On Behalf of | Nov 13, 2017 | Birth Injuries

Children are arguably our most precious resource. The welcoming of a new life into the world is something that should always elicit joy. Unfortunately, even with all the advances in medical science that have been made, too often failures by health care providers in delivering on their duty of care creates victims that leave families with physical, emotional and financial burdens for a lifetime.

In recent years, the potential threat to newborns has grown to include a wide range of conditions. Among them is the increased use and abuse of opioid medications. Once heralded as the salvation of pain management practice, opioids now are blamed for creating a massive national crisis of addiction.

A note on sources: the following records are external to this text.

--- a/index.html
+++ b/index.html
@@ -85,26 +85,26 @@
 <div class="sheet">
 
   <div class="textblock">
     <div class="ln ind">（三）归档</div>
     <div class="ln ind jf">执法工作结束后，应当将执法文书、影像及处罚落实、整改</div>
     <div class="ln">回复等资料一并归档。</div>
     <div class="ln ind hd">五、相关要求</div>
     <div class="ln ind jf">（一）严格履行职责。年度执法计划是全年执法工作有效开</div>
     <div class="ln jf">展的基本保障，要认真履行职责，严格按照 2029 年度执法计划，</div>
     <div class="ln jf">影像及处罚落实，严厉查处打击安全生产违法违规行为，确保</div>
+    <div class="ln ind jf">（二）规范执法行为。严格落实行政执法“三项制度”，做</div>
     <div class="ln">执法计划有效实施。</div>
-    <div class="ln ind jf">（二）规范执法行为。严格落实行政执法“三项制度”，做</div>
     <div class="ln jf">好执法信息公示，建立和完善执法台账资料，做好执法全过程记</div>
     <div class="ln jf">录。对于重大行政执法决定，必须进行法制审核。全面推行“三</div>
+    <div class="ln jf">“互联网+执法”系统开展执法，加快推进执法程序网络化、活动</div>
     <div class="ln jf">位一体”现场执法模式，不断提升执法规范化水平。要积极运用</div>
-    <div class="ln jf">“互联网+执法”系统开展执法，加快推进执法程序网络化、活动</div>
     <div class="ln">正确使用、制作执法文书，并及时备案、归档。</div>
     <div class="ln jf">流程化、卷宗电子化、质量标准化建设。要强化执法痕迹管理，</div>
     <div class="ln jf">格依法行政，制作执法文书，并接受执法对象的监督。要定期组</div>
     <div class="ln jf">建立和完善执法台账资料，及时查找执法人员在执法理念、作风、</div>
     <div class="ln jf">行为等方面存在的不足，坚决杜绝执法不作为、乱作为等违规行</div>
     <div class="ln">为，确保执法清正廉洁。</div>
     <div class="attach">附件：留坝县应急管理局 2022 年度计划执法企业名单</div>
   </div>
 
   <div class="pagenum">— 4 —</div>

For many, the need has expanded from prescription pills to injected heroin use. That in turn has led to a significant increase in hepatitis C virus infections in young mothers, and by extension, their babies.

Indeed, the National Institute on Drug Abuse says young adults 18 to 25 represent the largest population of prescription drug abusers, including opioids. And a 2016 study said that 80 percent of heroin users started on opioids.

On the issue of the hepatitis C virus, a Wisconsin study found that the rate of female Medicaid patients with HCV in that state nearly doubled from 2011 to 2015. The Centers for Disease Control and Prevention says the spread of HCV can be traced to increased sharing of syringes by injection drug users. The agency says that means more babies in the womb are exposed to the liver-damaging virus and that transmission occurs in about 6 percent of births nationally.

Researchers say doctors can and should play a bigger role in prevention on this front. They say providers should be doing more to protect babies by testing young women for HCV and better monitoring infants after birth that face a risk of becoming infected.